(Bloomberg) -- The heirs of billionaire Petr Kellner, who died in a helicopter crash this spring, are about to find out whether they can complete his dream of expanding the $48 billion business empire into traditional banking.

Moneta Money Bank AS shareholders will vote on Tuesday on a complex deal designed to give control to the Kellner family’s PPF Group NV and create one of the biggest Czech retail banks. While the proposal has a better chance than the first approach that failed two years ago, the investment company is facing an uphill battle to finish one of the last projects of its founder.

Moneta’s second-biggest owner and two proxy advisers to other investors have recommended rejecting the plan, arguing the price set in January didn’t reflect the recent rally in bank stocks. PPF, which owns 30% of Moneta, has pushed back, saying its vision is to build a strong lender with Czech roots that will better compete in a market dominated by international players including KBC Groep NV and Societe Generale SA.

“We understand that not everyone will necessarily like this,” said PPF’s Chief Financial Officer Katerina Jiraskova in a letter printed by Hospodarske Noviny newspaper on Monday. “We strongly believe that all shareholders will benefit from the project to create a Czech banking champion.”

Click here for more details of the proposed deal

Under the proposal, Moneta will buy PPF’s Air Bank Group for 25.9 billion koruna ($1.2 billion), paying mostly with new shares that will give the private-equity group majority and dilute other holders. To some investors and analysts, Air Bank’s price at 2.5-times book value seems inflated, compared with multiples of 1.5 for Moneta and 1.3 for its local competitor Komercni Banka AS.

The offer values Moneta at 80 koruna per share, which was 19% above the market price when announced five months ago at the peak of the coronavirus lockdown. That premium has since turned into a cap on the stock price as industry peers have rallied and analysts raised the average 12-month price projection for the Czech bank as a standalone company to 95.6 koruna.

Other shareholders could still benefit from the deal if its business objectives are met, but the pricing is less attractive now and “the odds really are 50/50” in the vote, according to Milan Lavicka, an analyst at J&T Banka AS in Prague. Even if the proposal fails, PPF would probably still try to resurrect the tie-up either by improving the terms or holding a fresh buyout, he said.
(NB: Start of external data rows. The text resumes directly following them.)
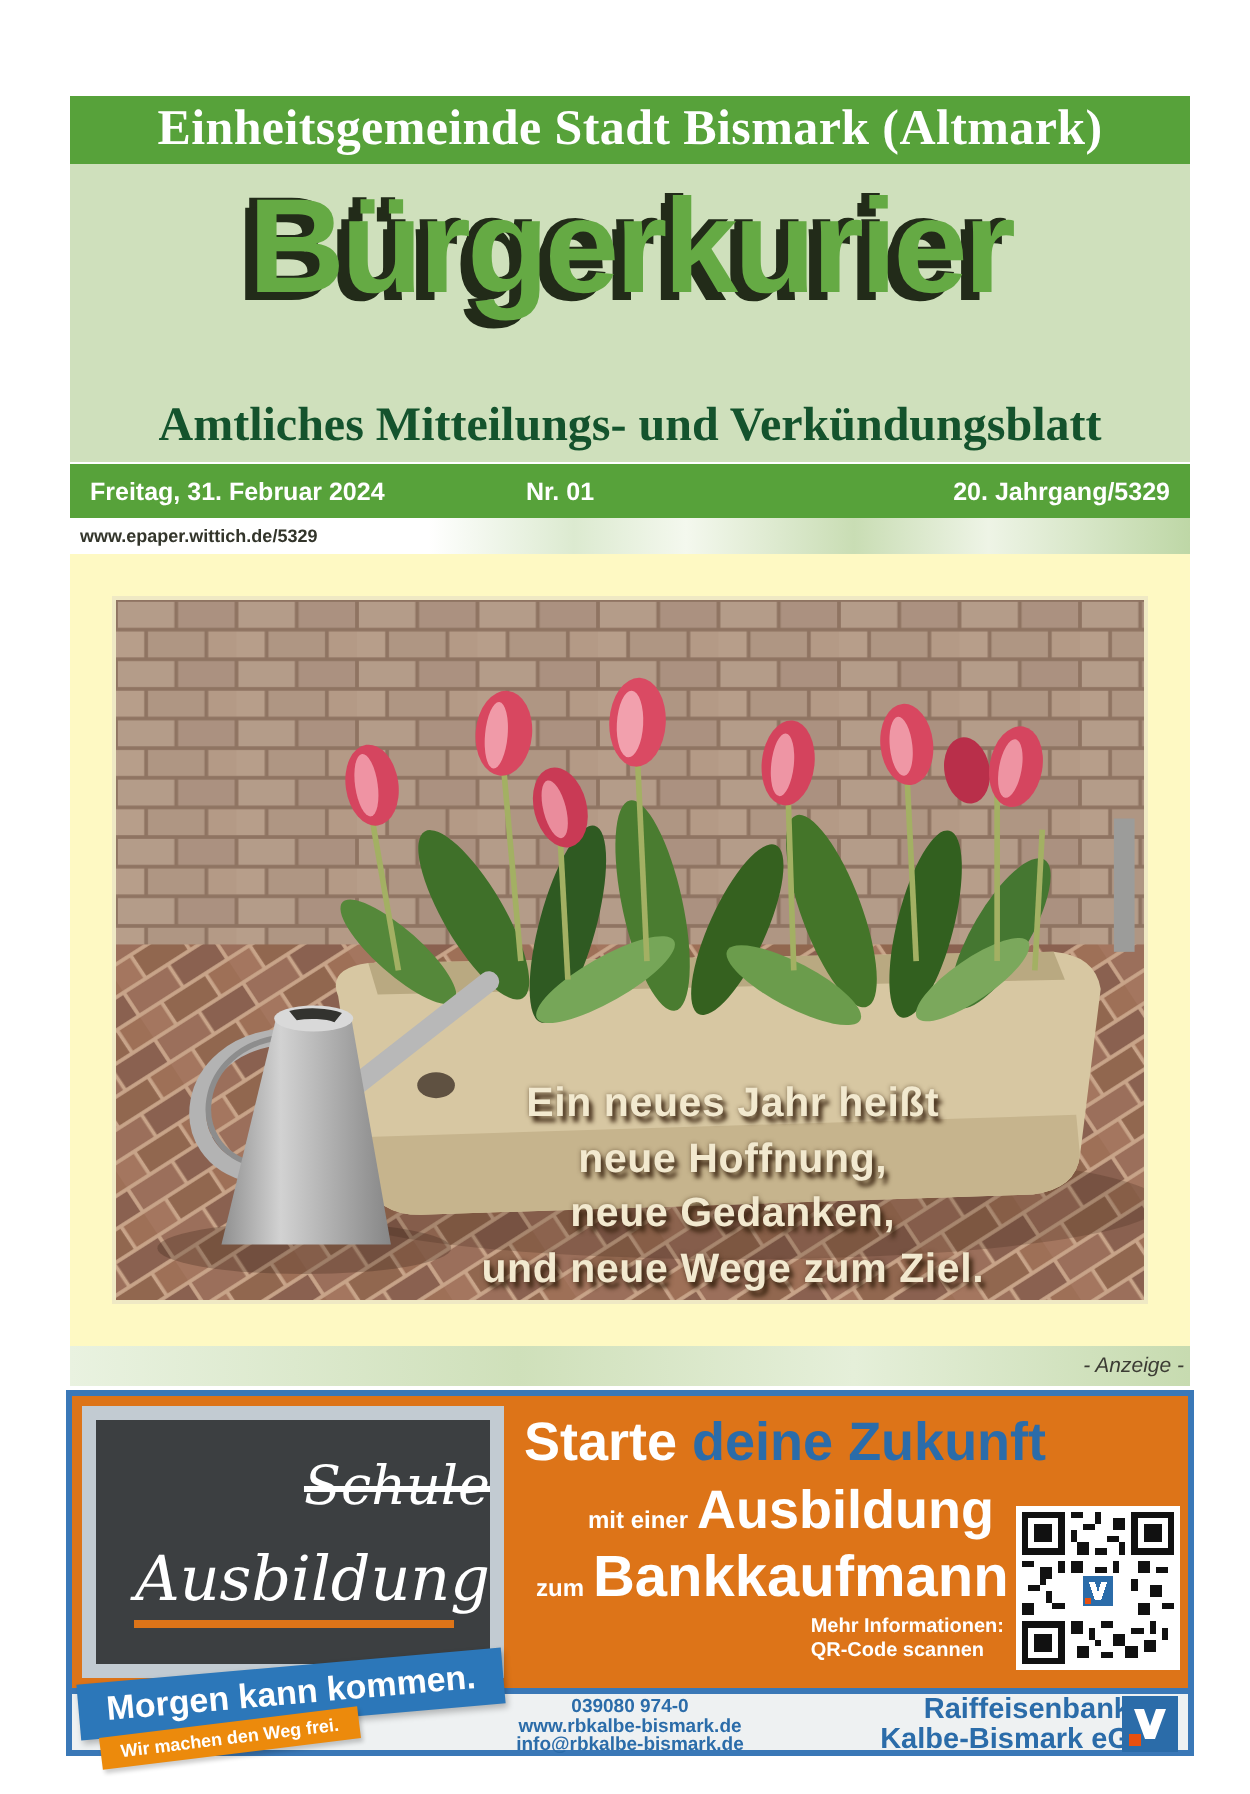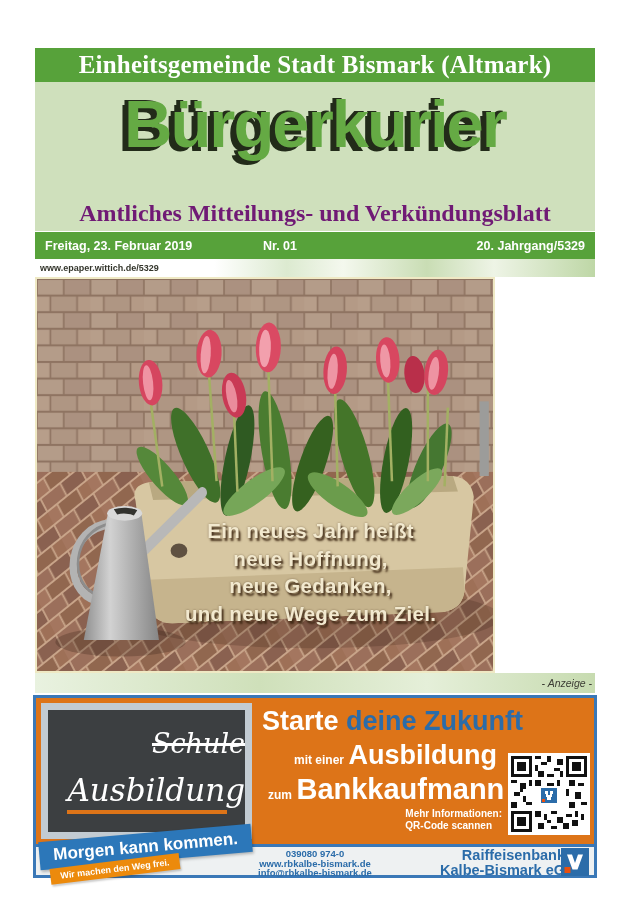--- a/index.html
+++ b/index.html
@@ -15,7 +15,7 @@
     color:#65aa44; line-height:1.02; margin-top:8px;
     text-shadow:-6px 4px 0 #222b19, -4px -1px 0 #222b19; }
   .masthead-sub { position:absolute; left:0; bottom:4px; width:100%; text-align:center;
-    font-family:"Liberation Serif", serif; font-weight:bold; font-size:24px; color:#701a75; }
+    font-family:"Liberation Serif", serif; font-weight:bold; font-size:24px; color:#14532d; }
 
   
   .issue-bar { position:absolute; left:35px; top:232px; width:560px; height:27px; background:#57a23a;

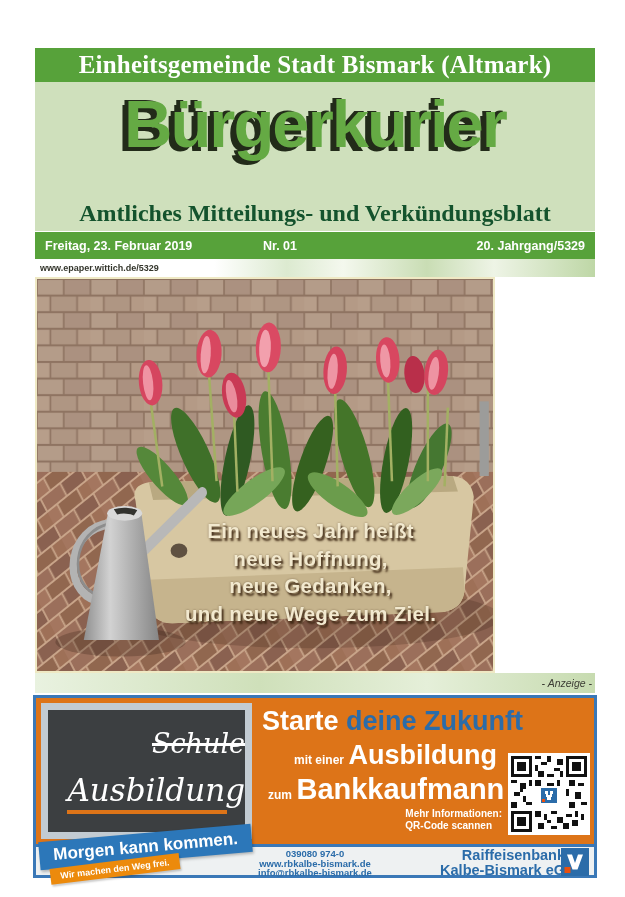--- a/index.html
+++ b/index.html
@@ -99,7 +99,7 @@
   </div>
 
   <div class="issue-bar">
-    <span>Freitag, 23. Februar 2019</span>
+    <span>Freitag, 31. Februar 2024</span>
     <span class="mid">Nr.  01</span>
     <span>20. Jahrgang/5329</span>
   </div>

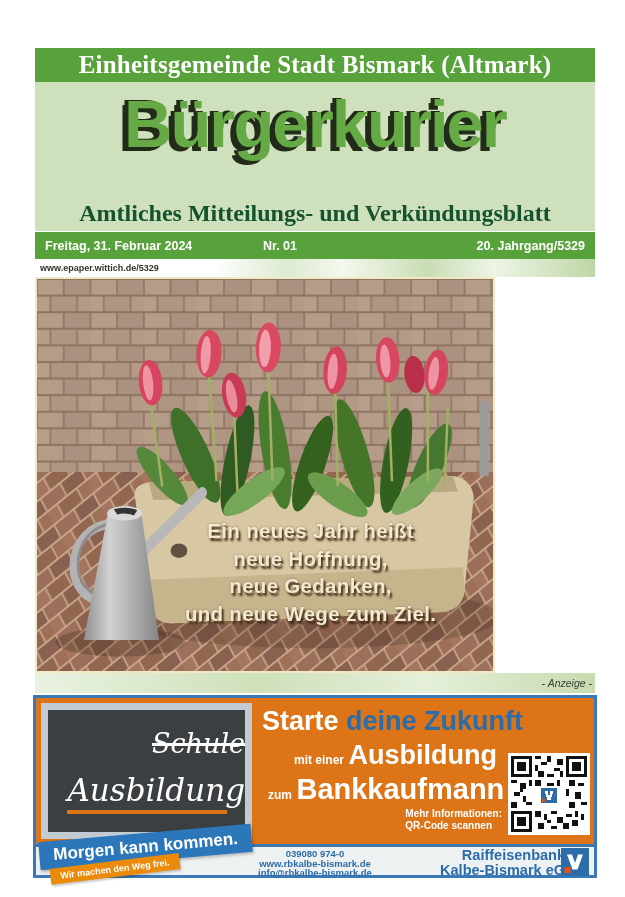--- a/index.html
+++ b/index.html
@@ -28,8 +28,8 @@
     font-size:9px; font-weight:bold; color:#33352b; line-height:18px; padding-left:5px; }
 
   
-  .photo-frame { position:absolute; left:35px; top:277px; width:460px; height:396px;
-    background:#fef9c3; padding:0; }
+  .photo-frame { position:absolute; left:35px; top:277px; width:560px; height:396px;
+    background:#fef9c3; padding:21px; }
   .photo { position:relative; width:100%; height:100%; border:2px solid #efe9c4; overflow:hidden; background:#b49c89; }
   .photo svg { display:block; width:100%; height:100%; }
   .photo-caption { position:absolute; left:24%; width:72%; top:238px; text-align:center;

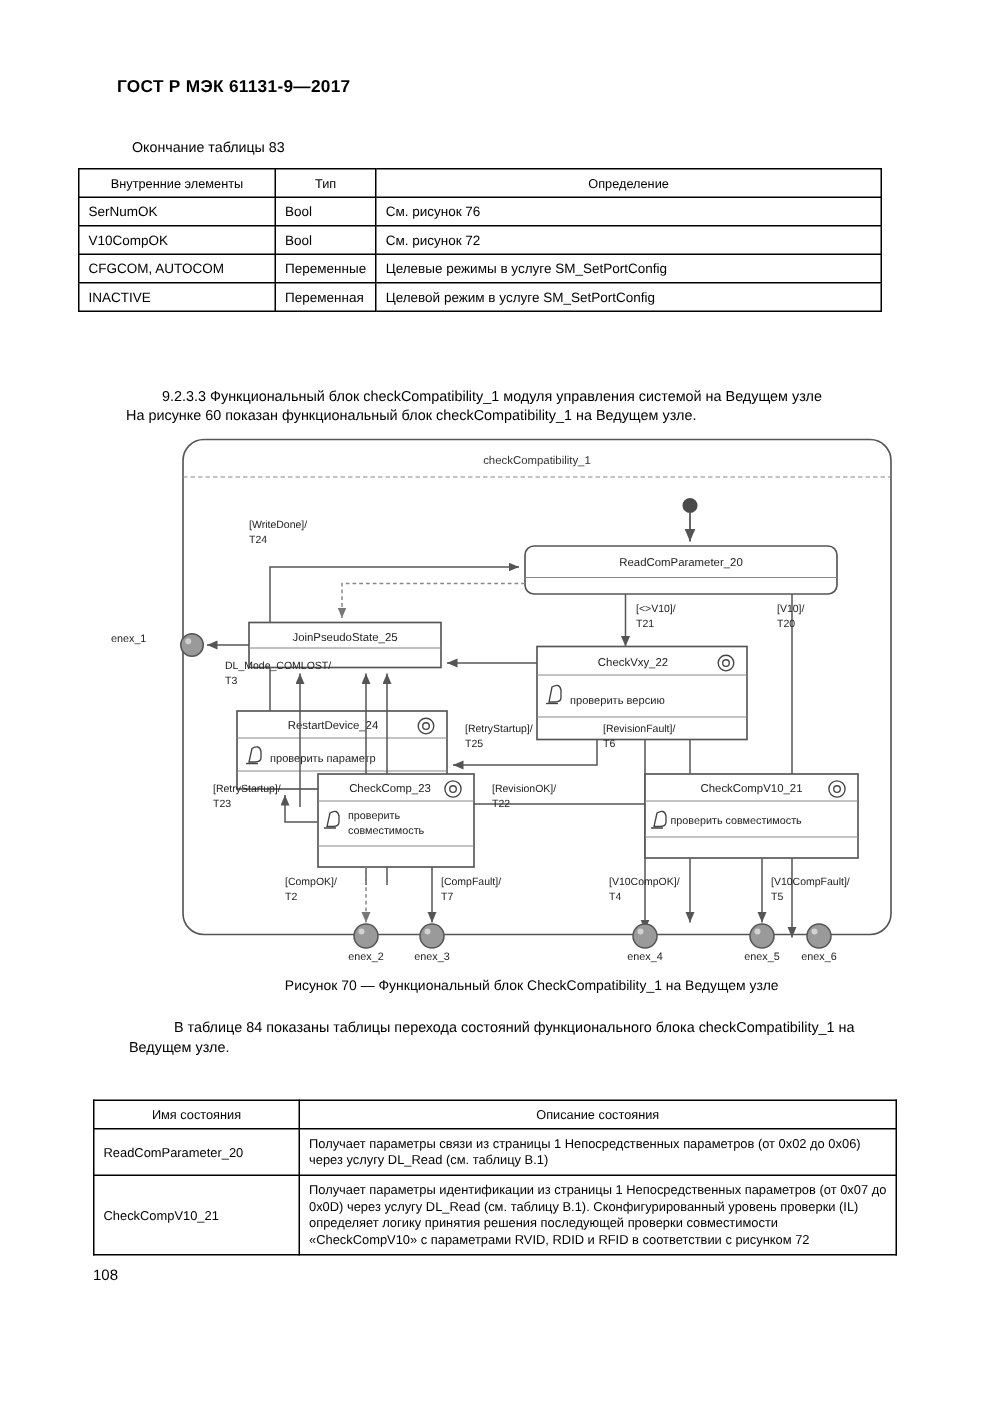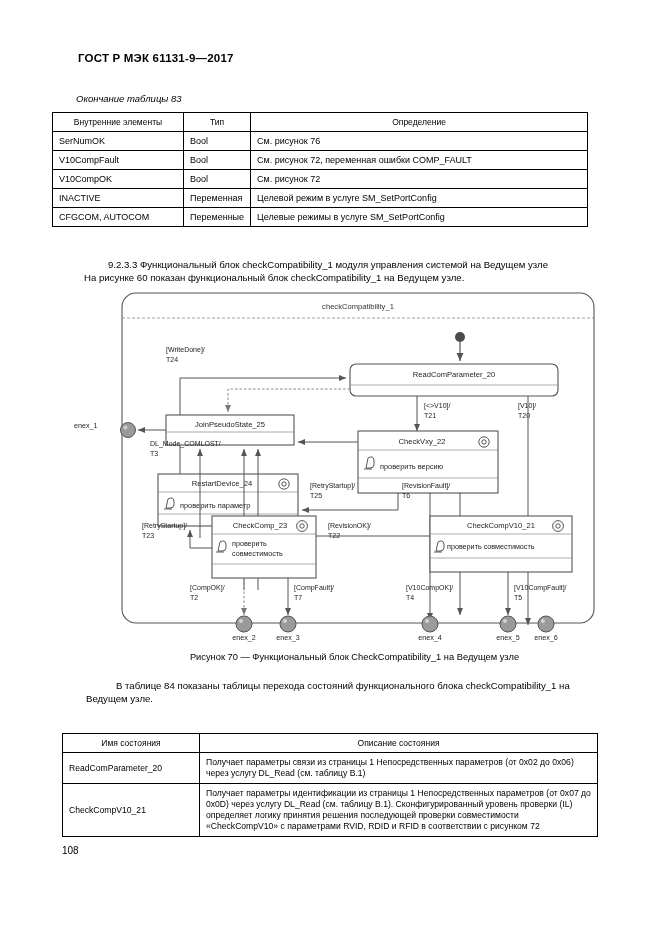--- a/index.html
+++ b/index.html
@@ -14,7 +14,7 @@
   .page{position:absolute;left:0;top:0;width:602px;height:935px;}
 
   .hdr{position:absolute;left:78px;top:52px;font-size:11.5px;font-weight:bold;letter-spacing:0.2px;}
-  .tbl-cont{position:absolute;left:76px;top:93px;font-size:9.5px;font-style:italic;}
+  .tbl-cont{position:absolute;left:88px;top:93px;font-size:9.5px;}
 
   table.gost{position:absolute;border-collapse:collapse;font-size:9px;}
   table.gost td,table.gost th{border:1px solid #000;padding:4px 6px;vertical-align:middle;font-weight:normal;}

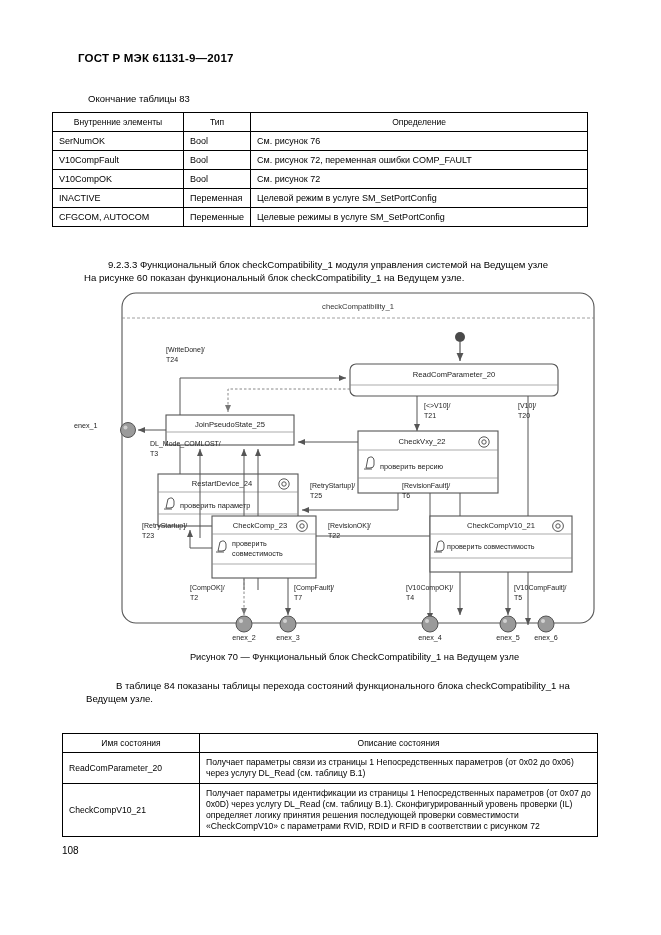--- a/index.html
+++ b/index.html
@@ -65,11 +65,6 @@
       <td>См. рисунок 76</td>
     </tr>
     <tr>
-      <td>V10CompFault</td>
-      <td class="c">Bool</td>
-      <td>См. рисунок 72, переменная ошибки COMP_FAULT</td>
-    </tr>
-    <tr>
       <td>V10CompOK</td>
       <td class="c">Bool</td>
       <td>См. рисунок 72</td>

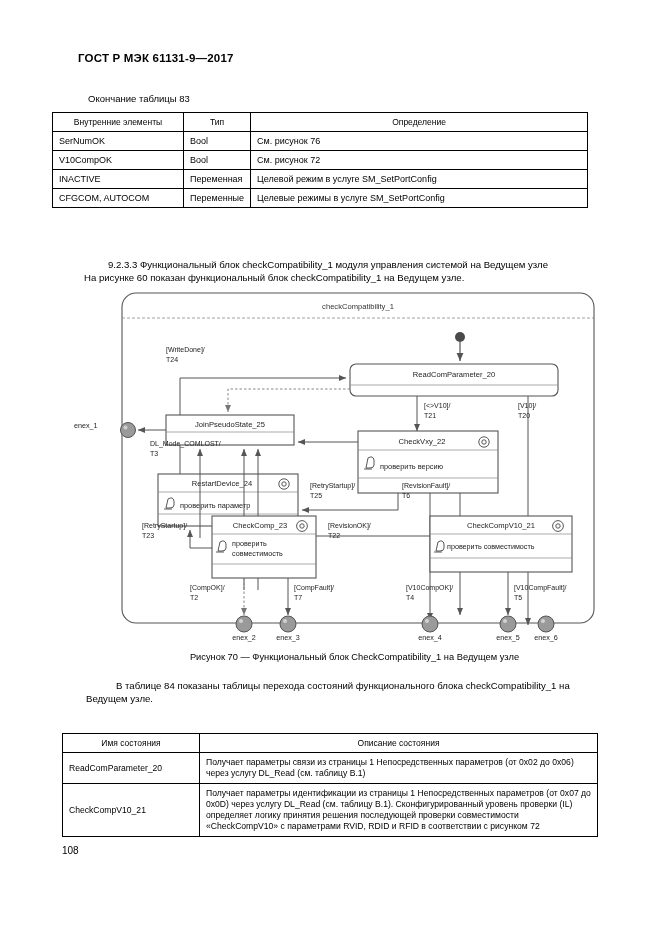--- a/index.html
+++ b/index.html
@@ -70,14 +70,14 @@
       <td>См. рисунок 72</td>
     </tr>
     <tr>
+      <td>CFGCOM, AUTOCOM</td>
+      <td class="c">Переменные</td>
+      <td>Целевые режимы в услуге SM_SetPortConfig</td>
+    </tr>
+    <tr>
       <td>INACTIVE</td>
       <td class="c">Переменная</td>
       <td>Целевой режим в услуге SM_SetPortConfig</td>
-    </tr>
-    <tr>
-      <td>CFGCOM, AUTOCOM</td>
-      <td class="c">Переменные</td>
-      <td>Целевые режимы в услуге SM_SetPortConfig</td>
     </tr>
   </tbody>
     </table>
PPF, which had about 40 billion euros ($48 billion) in assets at the end of 2020 and whose acquisitions rarely unfold in public, has made several attempts to persuade investors with appeals from top managers. Moneta’s leadership has also held multiple calls with analysts and investors in the past few weeks to promote the deal.

In one of them last month, Chief Executive Officer Tomas Spurny described the valuation of Air Bank as “rich” but worth paying to create a more competitive and profitable company. The CEO said he understood from communication with PPF that it considers investment in the bank, which pays generous dividends, as protection against inflation.

“They see Moneta as a potential asset to increase value for the family that inherits the stake in PPF Group,” Spurny said. “It is this simple.”